Records shown: Begin

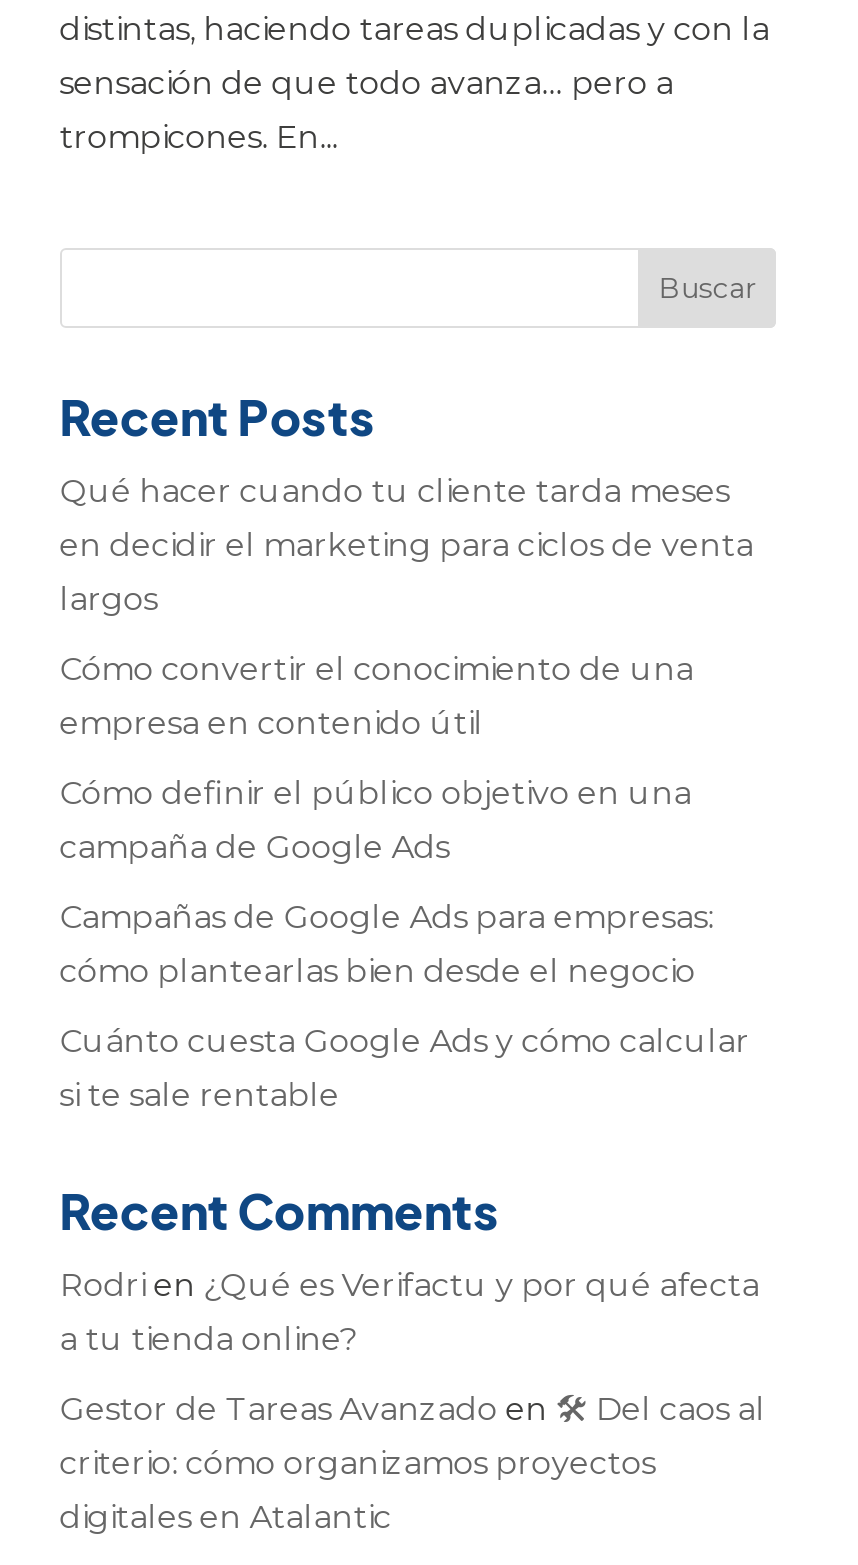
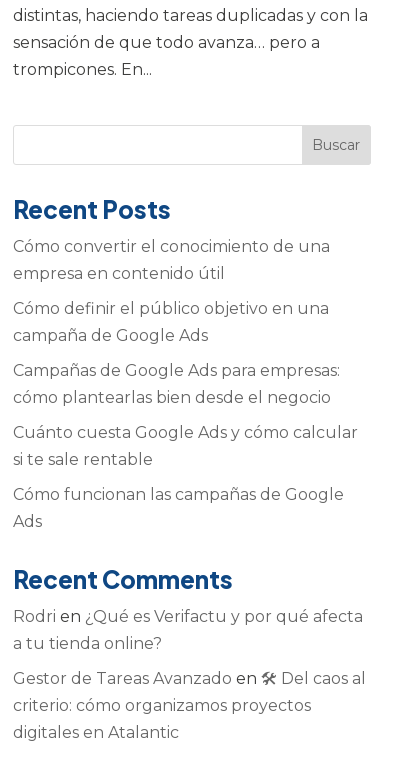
- Qué hacer cuando tu cliente tarda meses
- en decidir el marketing para ciclos de venta
- largos

moved up: Cómo convertir el conocimiento de una | empresa en contenido útil | Cómo definir el público objetivo en una | campaña de Google Ads | Campañas de Google Ads para empresas: | cómo plantearlas bien desde el negocio | Cuánto cuesta Google Ads y cómo calcular | si te sale rentable

+ Cómo funcionan las campañas de Google
+ Ads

Records shown: End

* **About this task**: Lines in the data that hold "Cómo" must be located and copied.

* **Answer to this task**:
moved up: Cómo convertir el conocimiento de una | empresa en contenido útil | Cómo definir el público objetivo en una | campaña de Google Ads | Campañas de Google Ads para empresas: | cómo plantearlas bien desde el negocio | Cuánto cuesta Google Ads y cómo calcular | si te sale rentable
+ Cómo funcionan las campañas de Google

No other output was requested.